This recipe is such a lifehack!
It a baked banana inside of a pancake,
I never thought that it can be that delicious, it just brings pancakes to a whole new level!
Just a perfect start for a great day ;)
Grab the recipe along with some banana facts :)
Bananas are one of the best fruit sources of vitamin B6
Vitamin B6 from bananas is easily absorbed by your body and a medium-sized banana can provide about a quarter of your daily vitamin B6 needs.
Vitamin B6 helps your body:
produce red blood cells,
metabolise carbohydrates and fats, turning them into energy,
metabolise amino acids,
remove unwanted chemicals from your liver and kidneys, and
maintain a healthy nervous system.
Vitamin B6 is also good for pregnant women as it helps meet their baby’s development needs.

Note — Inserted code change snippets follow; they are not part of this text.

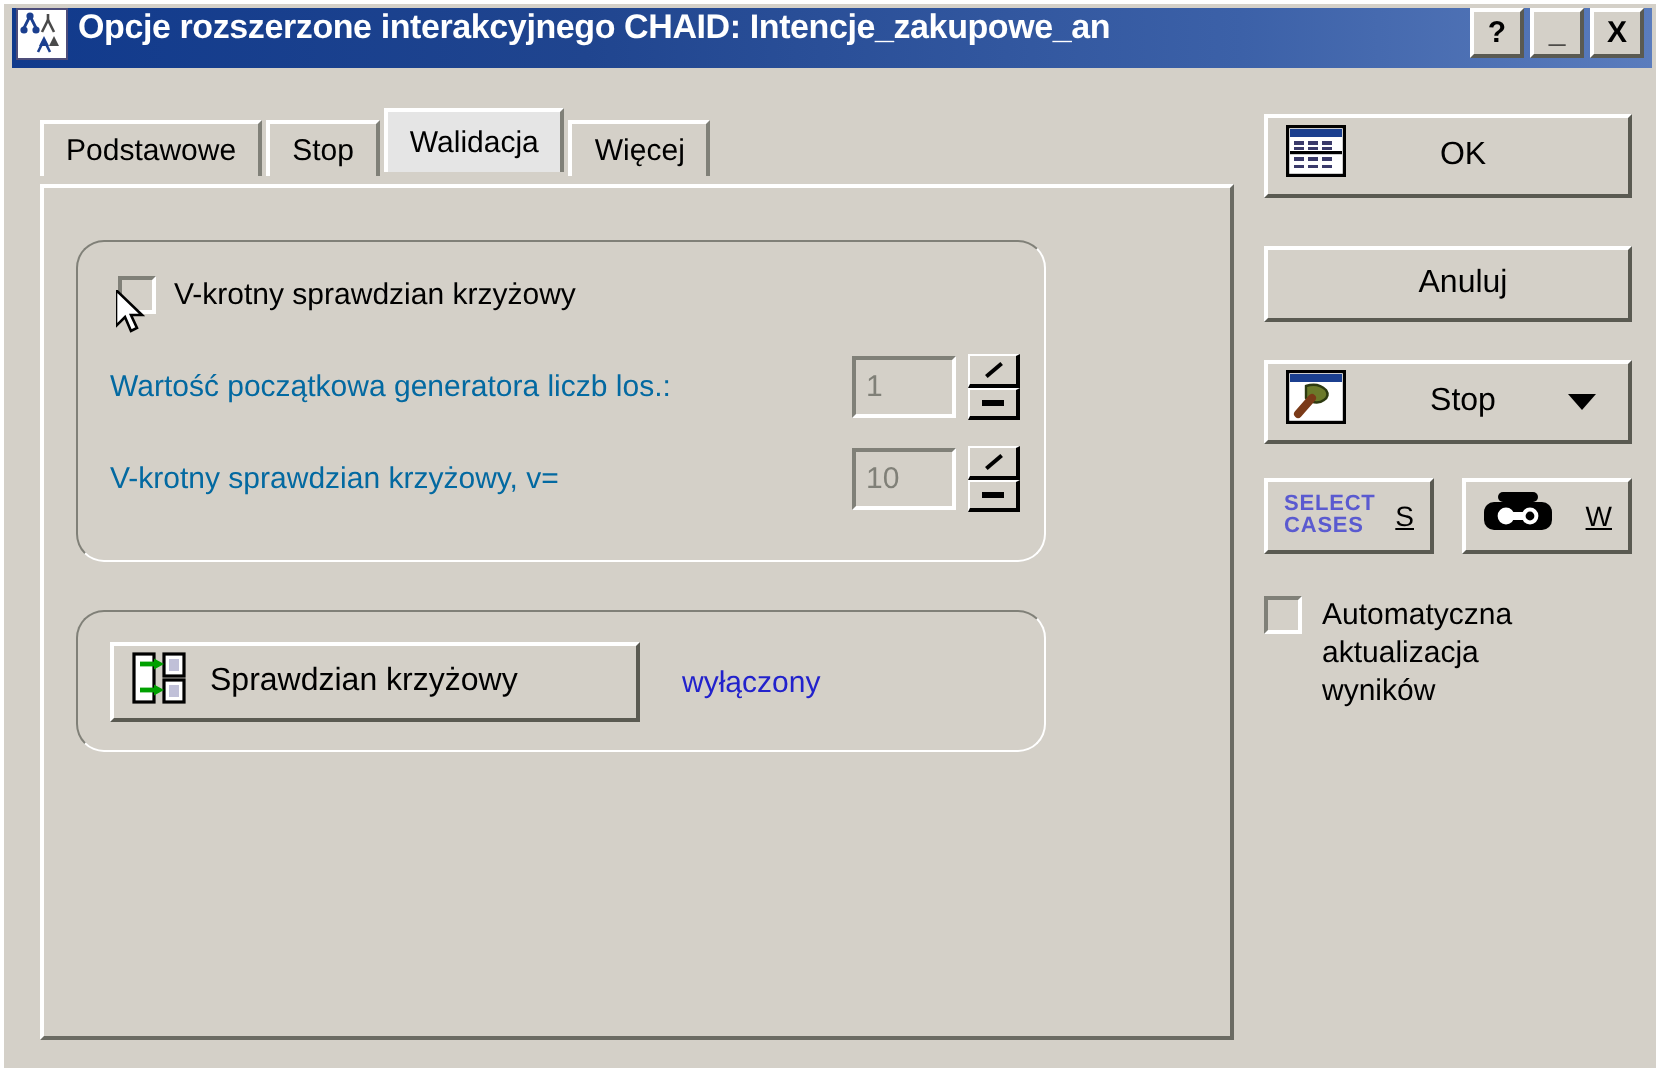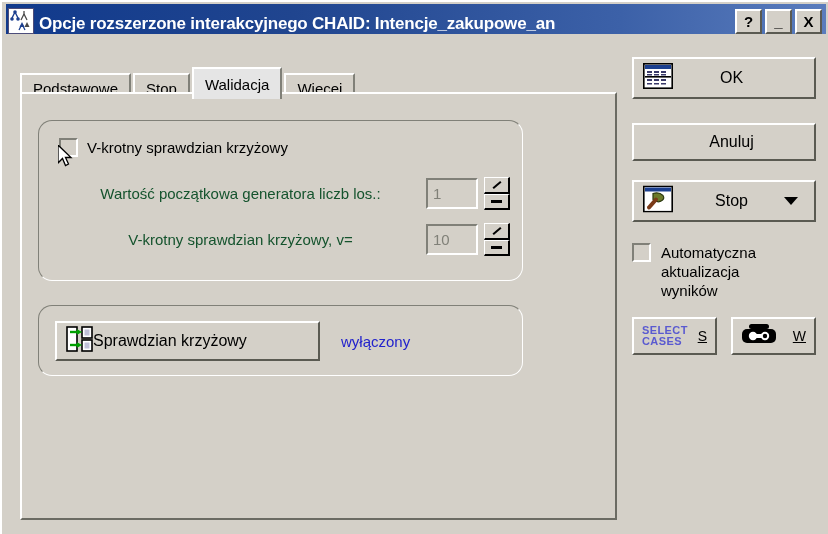--- a/index.html
+++ b/index.html
@@ -35,7 +35,7 @@
     width: 820px; height: 30px;
     background: linear-gradient(to right, #113a8c 0%, #20458f 35%, #3c61a8 75%, #5a7cbd 100%);
     display: flex;
-    align-items: flex-end;
+    align-items: flex-start;
     overflow: hidden;
   }
   .title-icon {

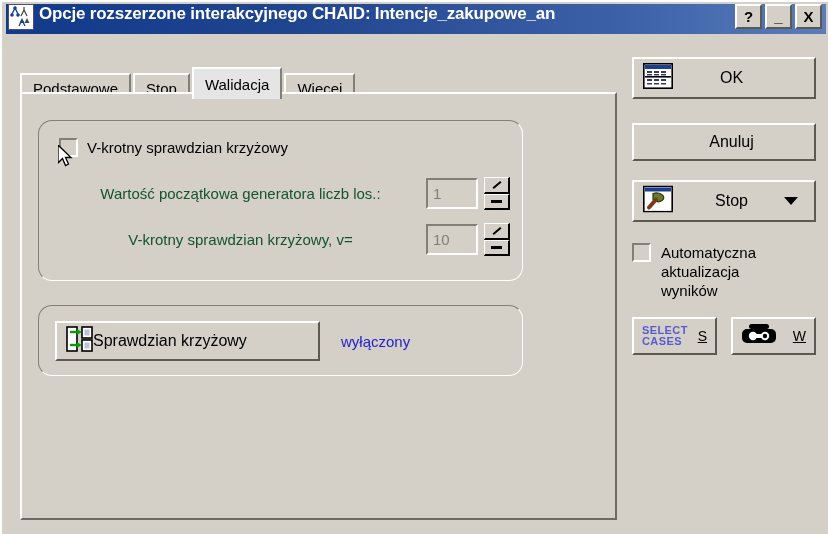--- a/index.html
+++ b/index.html
@@ -83,7 +83,7 @@
   
   #tabstrip {
     position: absolute;
-    left: 18px; top: 65px;
+    left: 18px; top: 52px;
     display: flex;
     align-items: flex-end;
     height: 32px;

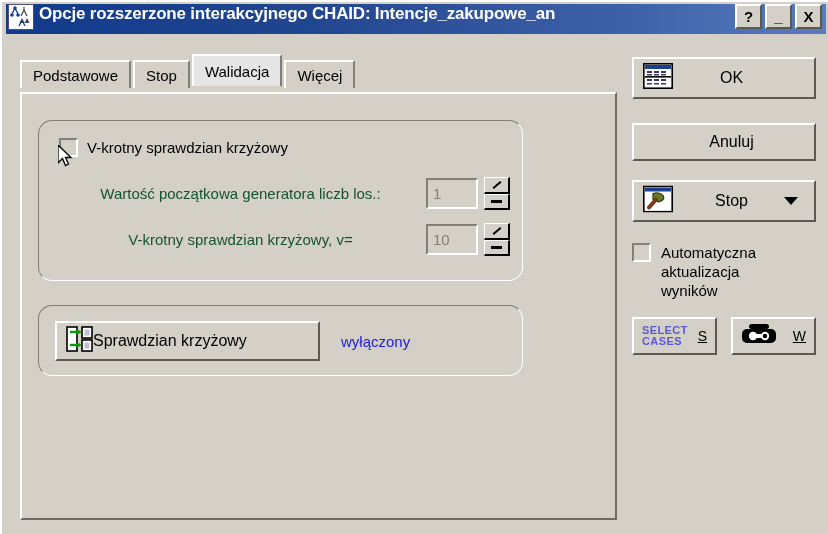--- a/index.html
+++ b/index.html
@@ -181,10 +181,9 @@
   #row-vfold { top: 102px; }
   .spin-label {
     font-size: 15px;
-    color: #14532d;
+    color: #0369a1;
     flex: 1;
     white-space: nowrap;
-    text-align: center;
   }
   .spin-field {
     width: 52px; height: 31px;

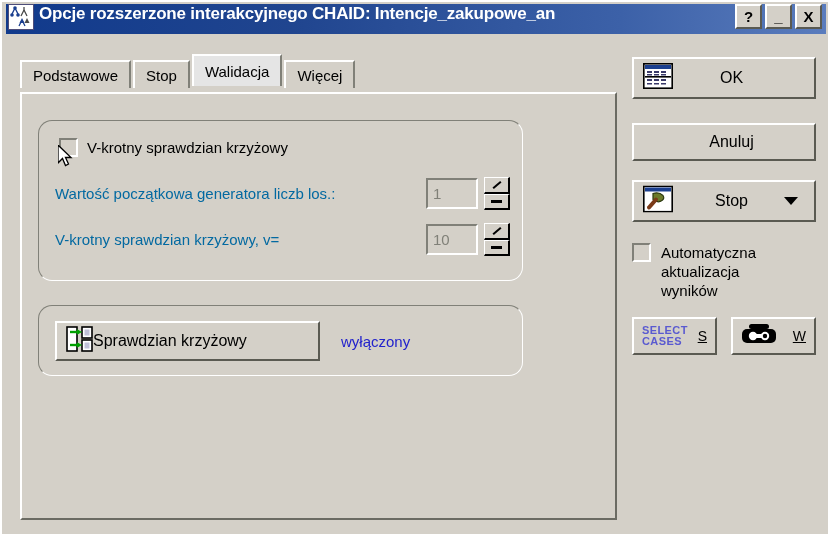--- a/index.html
+++ b/index.html
@@ -487,11 +487,6 @@
       <span class="dd-arrow"></span>
     </div>
 
-    <div id="auto-update-row">
-      <span class="cbx"></span>
-      <span id="auto-update-label">Automatyczna aktualizacja wyników</span>
-    </div>
-
     <div id="smallrow">
       <div class="btn" id="btn-select-cases">
         <span class="sc-text">
@@ -516,6 +511,11 @@
       </div>
     </div>
 
+    <div id="auto-update-row">
+      <span class="cbx"></span>
+      <span id="auto-update-label">Automatyczna aktualizacja wyników</span>
+    </div>
+
   </div>
 
   <div id="cursor">

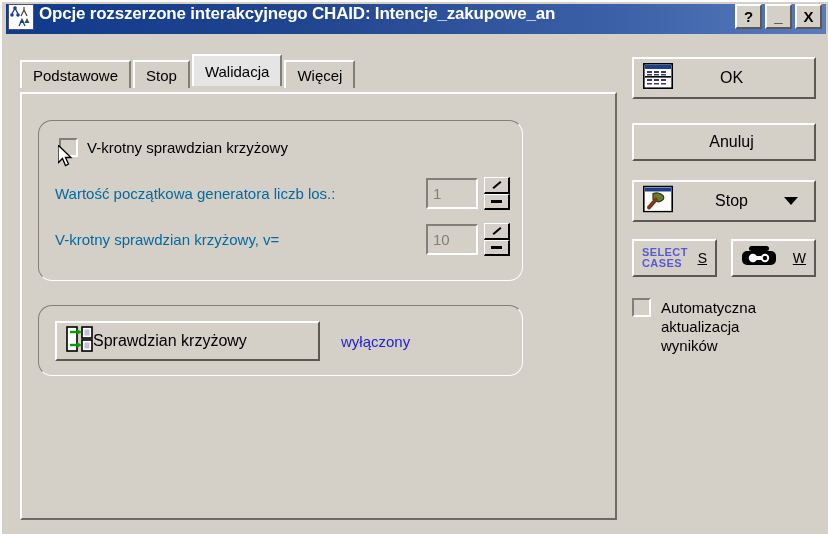--- a/index.html
+++ b/index.html
@@ -258,6 +258,7 @@
     width: 265px; height: 40px;
     justify-content: flex-start;
     padding-left: 9px;
+    gap: 12px;
   }
   #lbl-crossval-status {
     position: absolute;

Bananas are respectable sources of vitamin C
You may not associate bananas with vitamin C but a medium-sized banana will provide about 10% of your daily vitamin C needs.
Vitamin C helps:
protect your body against cell and tissue damage,
your body absorb iron better,
your body produces collagen - the protein which holds your skin, bones and body together and supports brain health by producing serotonin, a hormone that affects our sleep cycle, moods, and experiences of stress and pain.
Manganese in bananas is good for your skin
One medium-sized banana provides approximately 13% of your daily manganese needs. Manganese helps your body make collagen and protects your skin and other cells against free radical damage.
Potassium in bananas is good for your heart health and blood pressure
A medium-sized banana will provide around 320-400 mg of potassium, which meets about 10% of your daily potassium needs.
Potassium helps your body maintain a healthy heart and blood pressure. In addition, bananas are low in sodium. The low sodium and high potassium combination helps to control high blood pressure.
Bananas can aid digestion and help beat gastrointestinal issues
A medium banana will provide about 10-12% of your daily fibre needs. Singapore’s Health Promotion Board recommends a daily dietary fibre intake of 20g for women and 26g for men.
Soluble and insoluble fibres play an important role in your health. Soluble fibre helps your body control your blood sugar level and get rid of fatty substances such as cholesterol. Insoluble fibre adds weight and softness to stools, making it easier for you to have regular bowel movements. This helps to keep your gut healthy and safe from harmful bacteria.
Bananas, especially newly-ripened ones, contain starch that does not digest (resistant starch) in your small intestine and is able to pass into the large intestine. Such bananas help you manage your weight better as you stay full for longer.
That said, bananas can help you beat gastrointestinal issues such as:
stomach ulcers, and
Bananas give you energy – minus the fats and cholesterol
Bananas contain three natural sugars – sucrose, fructose and glucose – giving you a fat and cholesterol-free source of energy. As such, bananas are ideal, especially for children and athletes, for breakfast, as a midday snack or before and after sports.*source
Hurry up, find the recipe below!
Prep: 5 min
Cook time: 15 min
Servings: 4 portions
Calories per serving: 548 kcal
Find the recipe & nutrition facts below :
2 cups all-purpose flour
1 tbsp baking powder
3 tbsp sugar (or any other sweetener of choice)
1 dash of salt
1 1/2 cups soy-milk (or any other plant milk)
1/3 cups vegetable oil (or melted coconut oil)
3 bananas (sliced)
Step 1: Preheat your pan on medium heat.
Step 2: In a bowl stir flour and baking powder.
Step 3: Add in sugar, and salt, mix until well combined.
Step 4: Place milk, and oil and mix them into the dry ingredients until well combined.
Step 5: Start cooking your pancakes by topping a slice of banana into the mix and placing the tablespoon with banana slice and pancake mix on a preheated frying pan. Cook on medium heat for around 1-2 minutes on each side.